Pronto el campeón tuvo que comerse la hilaridad. Cuando intentó entrar en un restaurante de hamburguesas “solo para blancos” le impidieron el paso. Clay protestó. Gritó a los administradores del local que el Cassius Marcellus Clay el campeón olímpico de Roma. La medalla que llevaba puesta, pues había sido motivo de homenaje por el alcalde local, lo demostraba: era el campeón olímpico y el futuro dueño del cinturón profesional. No le sirvió de nada el alegato. Enfurencido, Clay tiró el trofeo al río Ohio. La ira le hizo maldecir. El reportero ruso -recordó lleno de rabia- tenía razón: en Estados Unidos no era más que un negro.

 

Luego, ya en el campo profesional, Clay se convirtió en sí mismo en el gran personaje de la narrativa americana de la segunda mitad del siglo: cambió su nombre por el de Muhhamad Ali, se afilió al Islam, renunció a Vietnam, fue desconocido como campeón mundial, fue humillado, se hizo amigo cercano de Malcom X y de Martin Lther King, venció a Joe Frazier, a George Foreman en la pelea del siglo, perdió la batalla final ante Leon Spinks y, sí: hizo que el mundo del boxeo de paga se sujetara a sus innumerables y desproporcionados caprichos; que le habían valido más de una película y varias decenas de documentales. El César.

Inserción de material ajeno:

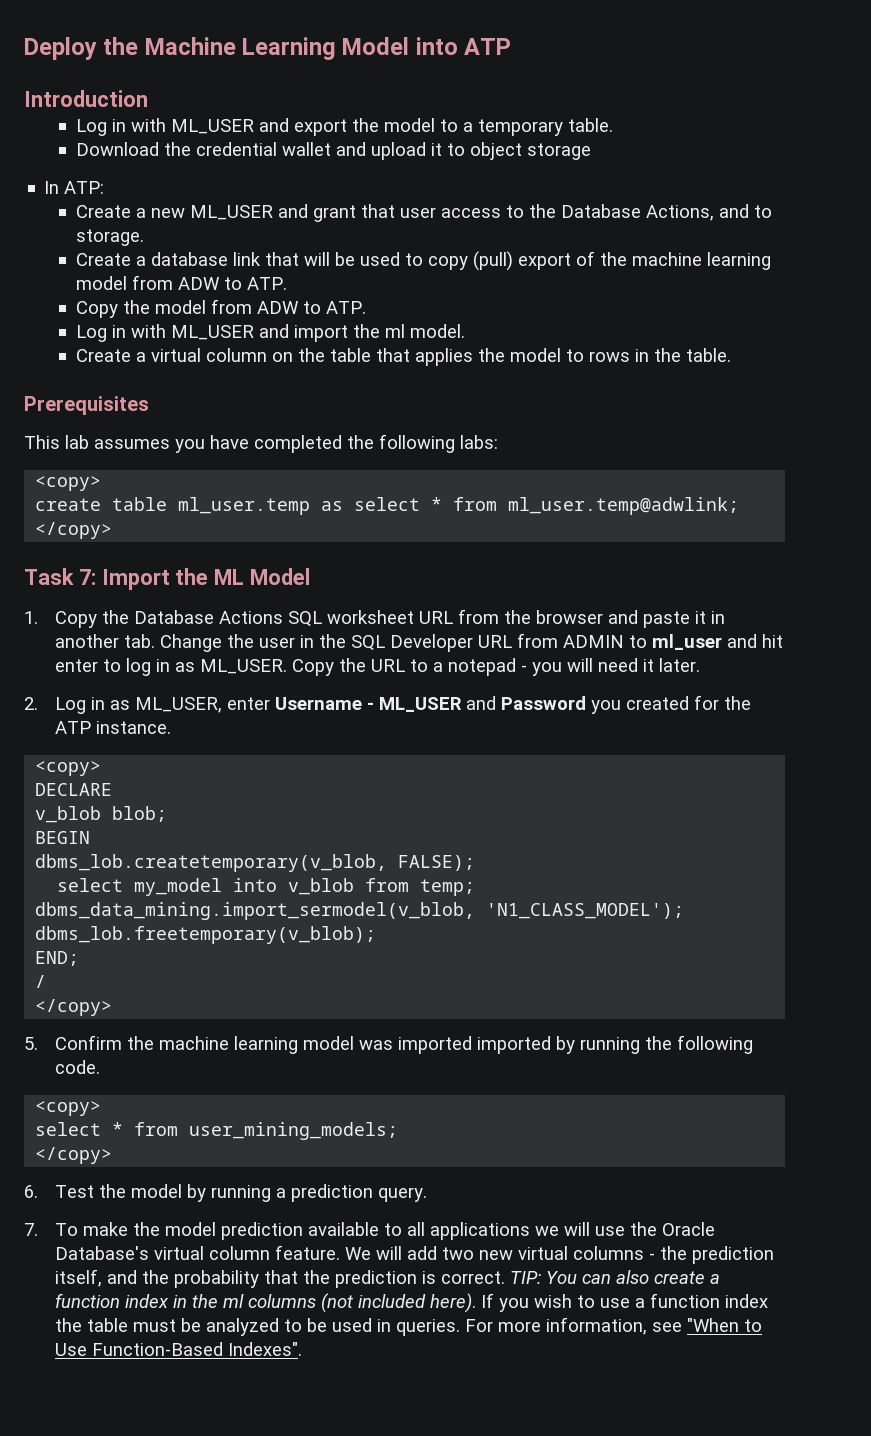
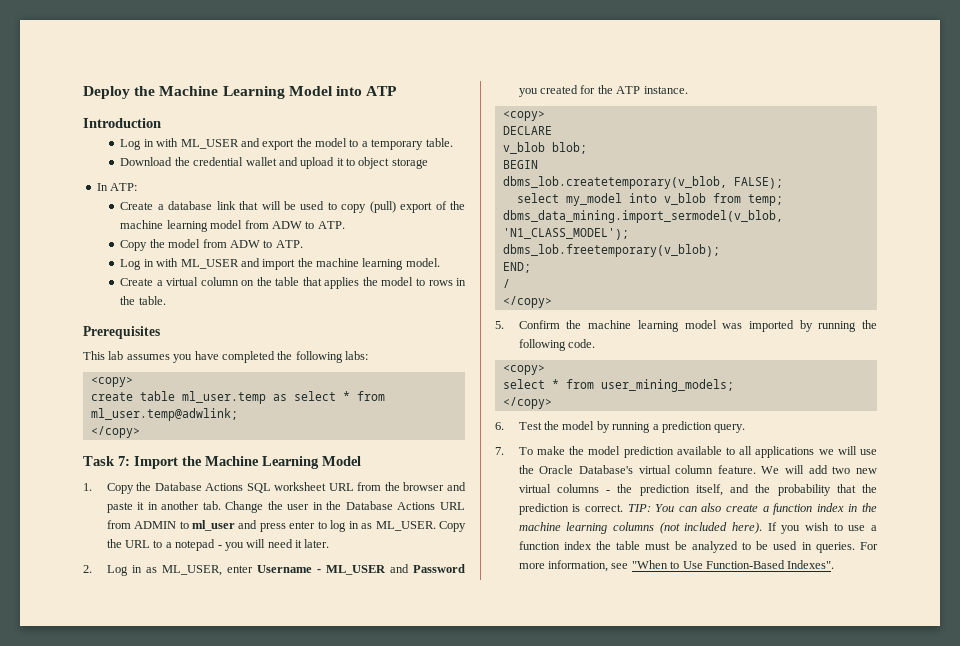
[75,204,772,222] [75,229,144,246] // Create a new ML_USER and grant that user access to the Database Actions, and to storage. -> (138, 187) none
[384,324,405,338] ml -> [316,258,404,270] machine learning
[214,569,245,585] ML -> [205,456,319,469] Machine Learning
[351,634,474,652] SQL Developer -> [345,501,436,510] Database Actions
[762,634,784,648] hit -> [259,523,286,532] press
[477,1036,552,1054] imported -> (794, 326) none
[223,1294,245,1308] ml -> [518,522,608,534] machine learning

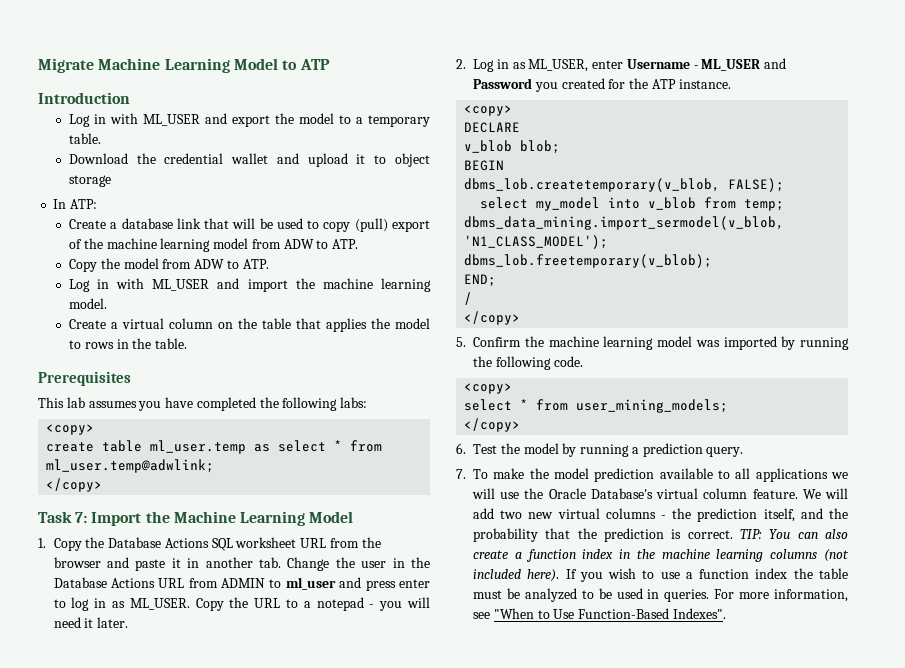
[83,86,362,99] Deploy the Machine Learning Model into -> [38,58,298,73] Migrate Machine Learning Model to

Además, combatió la desigualdad, se burló de los grandes promotores y fijó el límite de rounds de sus peleas por el título para que la publicidad pudiera cumplir con sus tiempos de venta. Después de su extraordinaria carrera como campeón de los pesados padeció parkinson y promovió inversiones para encontrar la cura al devastador mal, que lo trajo a México para recibir un tratamiento que fue tan infructuoso como muchos otros.

En 1996, Clay-Ali fue el encargado de encender el fuego del pebetero olímpico de Atlanta a los 54 años. En ese día el Movimiento Olímpico devolvió la gallardía a aquel campeón que fue el ego sin punto de retorno. Murió en 2016, pero sus signos vitales serán puños hasta el final de los tiempos.